Thus, using the fact that from 24 months of age the child begins to produce words with greater meaning and that the following six months are of great importance for the development and consolidation of language skills, in addition to adaptive behavior, the study emphasized the need for early intervention to avoid intercurrences in the child’s development potential.

In addition, other evidence demonstrates that intervention before 24 months has a potentiated effect on the ASD prognosis change. This seems to happen mainly due to intervention variations and increased heterogeneity after 24 months of age. Lombardo et al. ²⁵ , in a study comparing the age of intervention onset - before 24 months and after 24 months of age - reported a significant age effect (F=134.09; p=2.22e-16) and a significant effect based on the group they belonged to (>24 months or <24 months of age) (F=20.92; p=5.47e-5), indicating that the age of the children at the start of treatment influenced the obtained results.

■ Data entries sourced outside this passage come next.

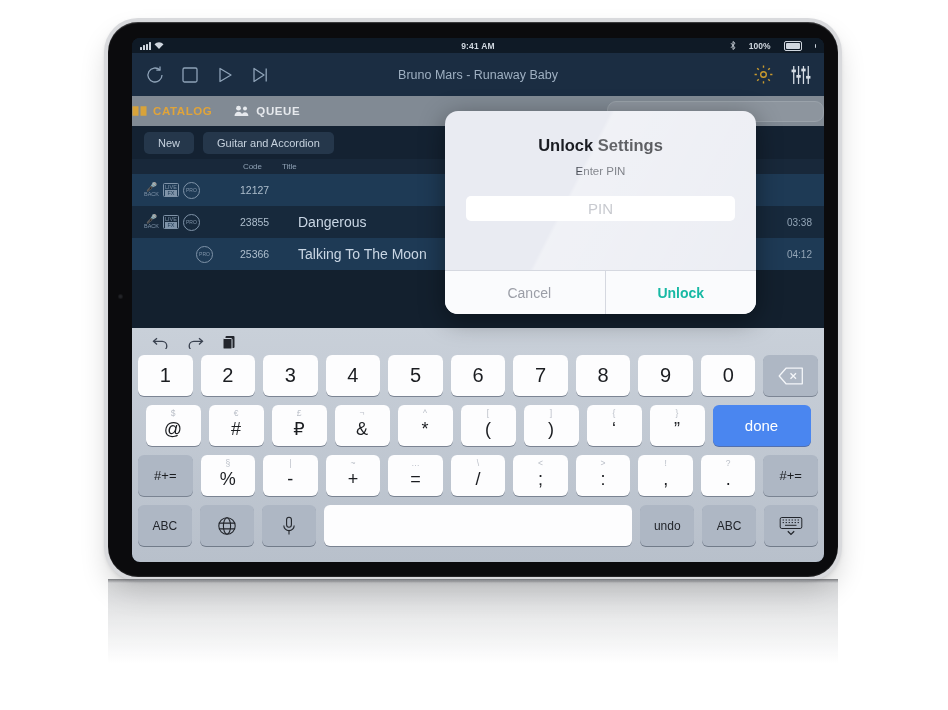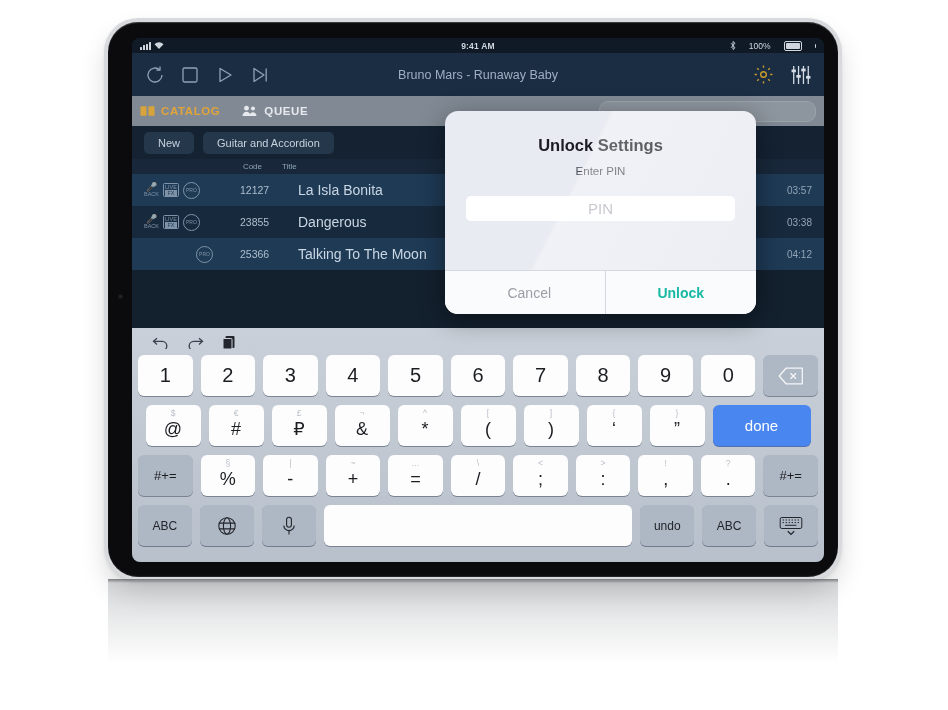--- a/index.html
+++ b/index.html
@@ -39,7 +39,7 @@
   #statusbar .clock{position:absolute;left:0;right:0;text-align:center;font-weight:bold;
     letter-spacing:.2px;}
   #statusbar .right{margin-left:auto;display:flex;align-items:center;gap:13px;
-    position:relative;z-index:2;font-weight:normal;}
+    position:relative;z-index:2;font-weight:bold;}
   .bars{display:inline-flex;align-items:flex-end;gap:1px;height:8px;}
   .bars i{display:block;width:2px;background:#cfd6de;border-radius:.5px;}
   .bars i:nth-child(1){height:3px}.bars i:nth-child(2){height:4.5px}

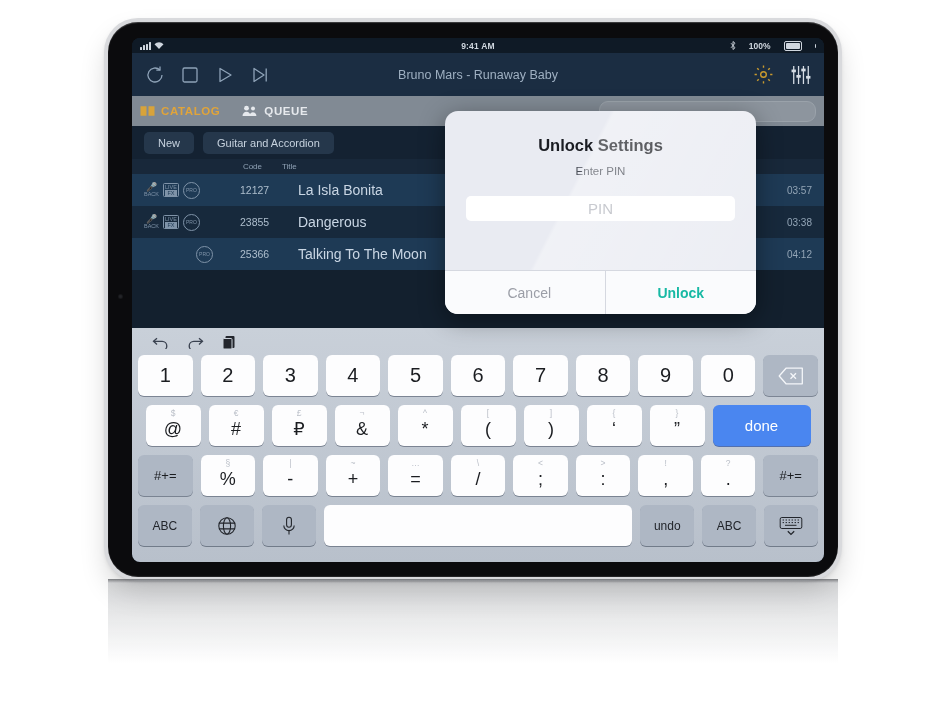--- a/index.html
+++ b/index.html
@@ -62,7 +62,7 @@
   .toolbar-right{margin-left:auto;display:flex;align-items:center;gap:16px;}
 
   
-  #tabbar{height:30px;background:#818a94;display:flex;align-items:center;padding:0 8px;gap:22px;}
+  #tabbar{height:30px;background:#818a94;display:flex;align-items:center;padding:0 0;gap:22px;}
   .tab{display:flex;align-items:center;gap:6px;font-size:11.5px;font-weight:bold;
     letter-spacing:.6px;color:#e6e9ed;}
   .tab.active{color:#e0a43a;}

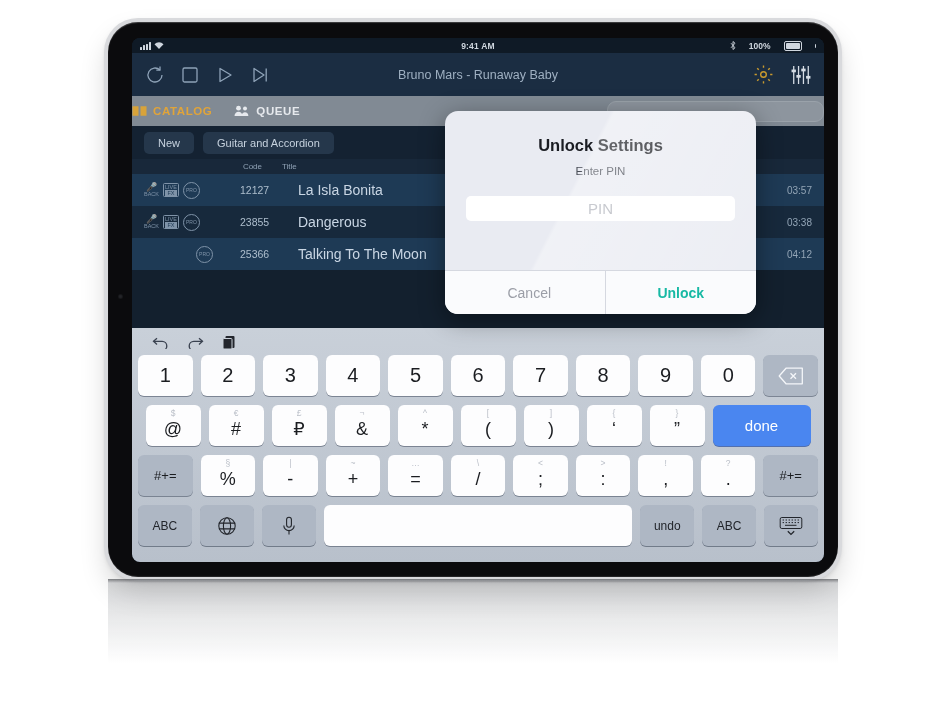--- a/index.html
+++ b/index.html
@@ -270,7 +270,6 @@
           <span class="bdg bdg-pro">PRO</span>
         </span>
         <span class="code">12127</span>
-        <span class="title">La Isla Bonita</span>
         <span class="artist"></span>
         <span class="dur">03:57</span>
       </div>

The findings are limited due to the correlational nature of the study, which employed mixed intervention methods, requiring caution in the interpretation and generalization of these results. Additionally, it lacked blinded assessors and had a small sample size of only 41 children, without providing a detailed description of the baseline characteristics of this sample. However, although limited, it brings important results to be taken into account that indicate a favorable approach before 24 months of age.

Therefore, based on the mechanisms of neuroplasticity, when stimulating the development of children with ASD early, since the brain is even more adaptable in child patients and their neural networks are able to reorganize themselves, as well as due to the characteristics under which ASD seems to develop with advancing age, EI may be able to provide greater changes in prognosis when applied before 24 months of age.

Taking into account the factors discussed above, the implementation of public policies such as training and improvement programs for education professionals and other professionals working with potential cases of ASD is likely to expand access to early screening and diagnosis, favoring a reduction in the age of intervention initiation, which we have already suggested to be beneficial before 24 months of age.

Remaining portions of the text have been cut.